■ WHAT YOU ARE ASKED TO DO ■
Restate all data exactly. No images.

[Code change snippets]
== Segment start ==
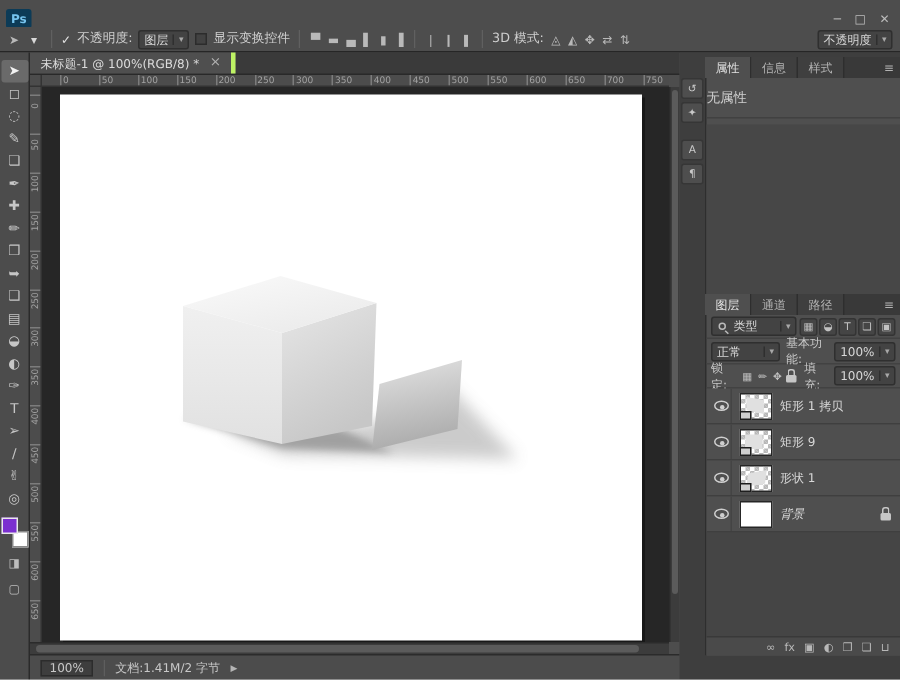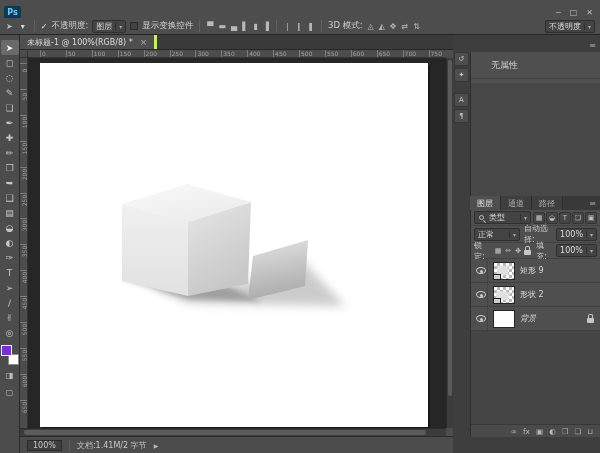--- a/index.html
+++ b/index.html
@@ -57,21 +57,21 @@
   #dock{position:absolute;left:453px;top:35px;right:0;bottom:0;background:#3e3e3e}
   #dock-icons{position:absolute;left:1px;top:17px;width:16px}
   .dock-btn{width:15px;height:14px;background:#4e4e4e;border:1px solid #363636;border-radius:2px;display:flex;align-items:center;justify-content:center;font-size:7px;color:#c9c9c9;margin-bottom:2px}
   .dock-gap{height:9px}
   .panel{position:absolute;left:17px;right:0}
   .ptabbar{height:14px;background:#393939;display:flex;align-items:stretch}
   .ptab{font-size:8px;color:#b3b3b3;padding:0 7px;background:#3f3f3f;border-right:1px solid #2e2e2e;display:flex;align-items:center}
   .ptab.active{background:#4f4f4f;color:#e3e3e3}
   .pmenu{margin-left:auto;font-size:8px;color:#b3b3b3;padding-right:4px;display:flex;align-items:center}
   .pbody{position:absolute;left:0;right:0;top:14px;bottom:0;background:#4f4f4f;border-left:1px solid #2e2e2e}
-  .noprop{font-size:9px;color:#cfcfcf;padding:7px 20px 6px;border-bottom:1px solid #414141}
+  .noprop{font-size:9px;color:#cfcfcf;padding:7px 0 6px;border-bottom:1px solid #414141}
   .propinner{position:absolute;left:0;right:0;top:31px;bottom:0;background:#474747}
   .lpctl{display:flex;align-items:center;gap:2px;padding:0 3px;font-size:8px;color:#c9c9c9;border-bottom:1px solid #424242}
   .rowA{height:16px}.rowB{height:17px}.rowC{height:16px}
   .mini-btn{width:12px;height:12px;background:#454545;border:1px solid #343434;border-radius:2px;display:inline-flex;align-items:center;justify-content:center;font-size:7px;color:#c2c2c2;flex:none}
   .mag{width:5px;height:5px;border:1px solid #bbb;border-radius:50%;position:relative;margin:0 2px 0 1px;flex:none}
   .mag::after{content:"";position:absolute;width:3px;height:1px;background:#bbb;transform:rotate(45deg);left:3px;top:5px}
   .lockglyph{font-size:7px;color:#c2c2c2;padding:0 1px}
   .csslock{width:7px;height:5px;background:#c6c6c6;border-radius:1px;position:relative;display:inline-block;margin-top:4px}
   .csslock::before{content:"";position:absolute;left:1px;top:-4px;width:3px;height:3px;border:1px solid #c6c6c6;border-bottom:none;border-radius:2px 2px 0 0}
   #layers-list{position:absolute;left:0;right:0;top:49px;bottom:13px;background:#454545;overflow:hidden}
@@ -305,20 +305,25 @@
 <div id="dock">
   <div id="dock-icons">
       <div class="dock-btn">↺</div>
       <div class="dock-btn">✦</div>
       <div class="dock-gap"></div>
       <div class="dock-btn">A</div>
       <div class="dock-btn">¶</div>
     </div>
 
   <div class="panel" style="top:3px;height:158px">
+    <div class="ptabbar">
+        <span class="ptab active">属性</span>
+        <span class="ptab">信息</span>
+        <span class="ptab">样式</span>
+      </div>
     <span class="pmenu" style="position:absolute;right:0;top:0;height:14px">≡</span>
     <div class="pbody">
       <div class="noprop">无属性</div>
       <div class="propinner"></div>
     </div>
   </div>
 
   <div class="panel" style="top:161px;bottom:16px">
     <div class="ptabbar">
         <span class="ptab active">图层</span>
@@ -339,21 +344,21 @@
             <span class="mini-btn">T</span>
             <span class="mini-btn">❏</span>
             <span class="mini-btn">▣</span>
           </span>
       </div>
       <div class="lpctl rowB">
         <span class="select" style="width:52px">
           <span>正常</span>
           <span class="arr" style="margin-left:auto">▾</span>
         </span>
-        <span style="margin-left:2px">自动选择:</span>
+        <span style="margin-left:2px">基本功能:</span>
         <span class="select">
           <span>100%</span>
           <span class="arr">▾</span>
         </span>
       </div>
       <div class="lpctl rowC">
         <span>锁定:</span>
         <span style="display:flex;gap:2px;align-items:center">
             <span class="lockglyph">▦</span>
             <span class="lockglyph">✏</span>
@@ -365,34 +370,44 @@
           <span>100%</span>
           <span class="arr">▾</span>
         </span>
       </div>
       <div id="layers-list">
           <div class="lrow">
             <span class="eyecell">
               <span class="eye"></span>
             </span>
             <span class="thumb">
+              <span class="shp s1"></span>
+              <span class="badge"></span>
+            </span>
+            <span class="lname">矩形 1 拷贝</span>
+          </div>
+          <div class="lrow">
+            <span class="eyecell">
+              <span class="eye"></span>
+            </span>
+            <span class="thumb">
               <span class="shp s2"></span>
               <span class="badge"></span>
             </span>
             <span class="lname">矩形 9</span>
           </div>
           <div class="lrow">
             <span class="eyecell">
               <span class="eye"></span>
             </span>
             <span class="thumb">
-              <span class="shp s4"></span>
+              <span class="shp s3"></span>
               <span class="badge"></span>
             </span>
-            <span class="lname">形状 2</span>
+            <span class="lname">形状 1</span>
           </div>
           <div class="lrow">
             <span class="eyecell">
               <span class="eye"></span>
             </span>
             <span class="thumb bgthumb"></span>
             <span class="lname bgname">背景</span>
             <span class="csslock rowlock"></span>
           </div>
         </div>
== Segment end ==
■ ANSWER TO THIS TASK ■
--- a/index.html
+++ b/index.html
@@ -57,21 +57,21 @@
   #dock{position:absolute;left:453px;top:35px;right:0;bottom:0;background:#3e3e3e}
   #dock-icons{position:absolute;left:1px;top:17px;width:16px}
   .dock-btn{width:15px;height:14px;background:#4e4e4e;border:1px solid #363636;border-radius:2px;display:flex;align-items:center;justify-content:center;font-size:7px;color:#c9c9c9;margin-bottom:2px}
   .dock-gap{height:9px}
   .panel{position:absolute;left:17px;right:0}
   .ptabbar{height:14px;background:#393939;display:flex;align-items:stretch}
   .ptab{font-size:8px;color:#b3b3b3;padding:0 7px;background:#3f3f3f;border-right:1px solid #2e2e2e;display:flex;align-items:center}
   .ptab.active{background:#4f4f4f;color:#e3e3e3}
   .pmenu{margin-left:auto;font-size:8px;color:#b3b3b3;padding-right:4px;display:flex;align-items:center}
   .pbody{position:absolute;left:0;right:0;top:14px;bottom:0;background:#4f4f4f;border-left:1px solid #2e2e2e}
-  .noprop{font-size:9px;color:#cfcfcf;padding:7px 20px 6px;border-bottom:1px solid #414141}
+  .noprop{font-size:9px;color:#cfcfcf;padding:7px 0 6px;border-bottom:1px solid #414141}
   .propinner{position:absolute;left:0;right:0;top:31px;bottom:0;background:#474747}
   .lpctl{display:flex;align-items:center;gap:2px;padding:0 3px;font-size:8px;color:#c9c9c9;border-bottom:1px solid #424242}
   .rowA{height:16px}.rowB{height:17px}.rowC{height:16px}
   .mini-btn{width:12px;height:12px;background:#454545;border:1px solid #343434;border-radius:2px;display:inline-flex;align-items:center;justify-content:center;font-size:7px;color:#c2c2c2;flex:none}
   .mag{width:5px;height:5px;border:1px solid #bbb;border-radius:50%;position:relative;margin:0 2px 0 1px;flex:none}
   .mag::after{content:"";position:absolute;width:3px;height:1px;background:#bbb;transform:rotate(45deg);left:3px;top:5px}
   .lockglyph{font-size:7px;color:#c2c2c2;padding:0 1px}
   .csslock{width:7px;height:5px;background:#c6c6c6;border-radius:1px;position:relative;display:inline-block;margin-top:4px}
   .csslock::before{content:"";position:absolute;left:1px;top:-4px;width:3px;height:3px;border:1px solid #c6c6c6;border-bottom:none;border-radius:2px 2px 0 0}
   #layers-list{position:absolute;left:0;right:0;top:49px;bottom:13px;background:#454545;overflow:hidden}
@@ -305,20 +305,25 @@
 <div id="dock">
   <div id="dock-icons">
       <div class="dock-btn">↺</div>
       <div class="dock-btn">✦</div>
       <div class="dock-gap"></div>
       <div class="dock-btn">A</div>
       <div class="dock-btn">¶</div>
     </div>
 
   <div class="panel" style="top:3px;height:158px">
+    <div class="ptabbar">
+        <span class="ptab active">属性</span>
+        <span class="ptab">信息</span>
+        <span class="ptab">样式</span>
+      </div>
     <span class="pmenu" style="position:absolute;right:0;top:0;height:14px">≡</span>
     <div class="pbody">
       <div class="noprop">无属性</div>
       <div class="propinner"></div>
     </div>
   </div>
 
   <div class="panel" style="top:161px;bottom:16px">
     <div class="ptabbar">
         <span class="ptab active">图层</span>
@@ -339,21 +344,21 @@
             <span class="mini-btn">T</span>
             <span class="mini-btn">❏</span>
             <span class="mini-btn">▣</span>
           </span>
       </div>
       <div class="lpctl rowB">
         <span class="select" style="width:52px">
           <span>正常</span>
           <span class="arr" style="margin-left:auto">▾</span>
         </span>
-        <span style="margin-left:2px">自动选择:</span>
+        <span style="margin-left:2px">基本功能:</span>
         <span class="select">
           <span>100%</span>
           <span class="arr">▾</span>
         </span>
       </div>
       <div class="lpctl rowC">
         <span>锁定:</span>
         <span style="display:flex;gap:2px;align-items:center">
             <span class="lockglyph">▦</span>
             <span class="lockglyph">✏</span>
@@ -365,34 +370,44 @@
           <span>100%</span>
           <span class="arr">▾</span>
         </span>
       </div>
       <div id="layers-list">
           <div class="lrow">
             <span class="eyecell">
               <span class="eye"></span>
             </span>
             <span class="thumb">
+              <span class="shp s1"></span>
+              <span class="badge"></span>
+            </span>
+            <span class="lname">矩形 1 拷贝</span>
+          </div>
+          <div class="lrow">
+            <span class="eyecell">
+              <span class="eye"></span>
+            </span>
+            <span class="thumb">
               <span class="shp s2"></span>
               <span class="badge"></span>
             </span>
             <span class="lname">矩形 9</span>
           </div>
           <div class="lrow">
             <span class="eyecell">
               <span class="eye"></span>
             </span>
             <span class="thumb">
-              <span class="shp s4"></span>
+              <span class="shp s3"></span>
               <span class="badge"></span>
             </span>
-            <span class="lname">形状 2</span>
+            <span class="lname">形状 1</span>
           </div>
           <div class="lrow">
             <span class="eyecell">
               <span class="eye"></span>
             </span>
             <span class="thumb bgthumb"></span>
             <span class="lname bgname">背景</span>
             <span class="csslock rowlock"></span>
           </div>
         </div>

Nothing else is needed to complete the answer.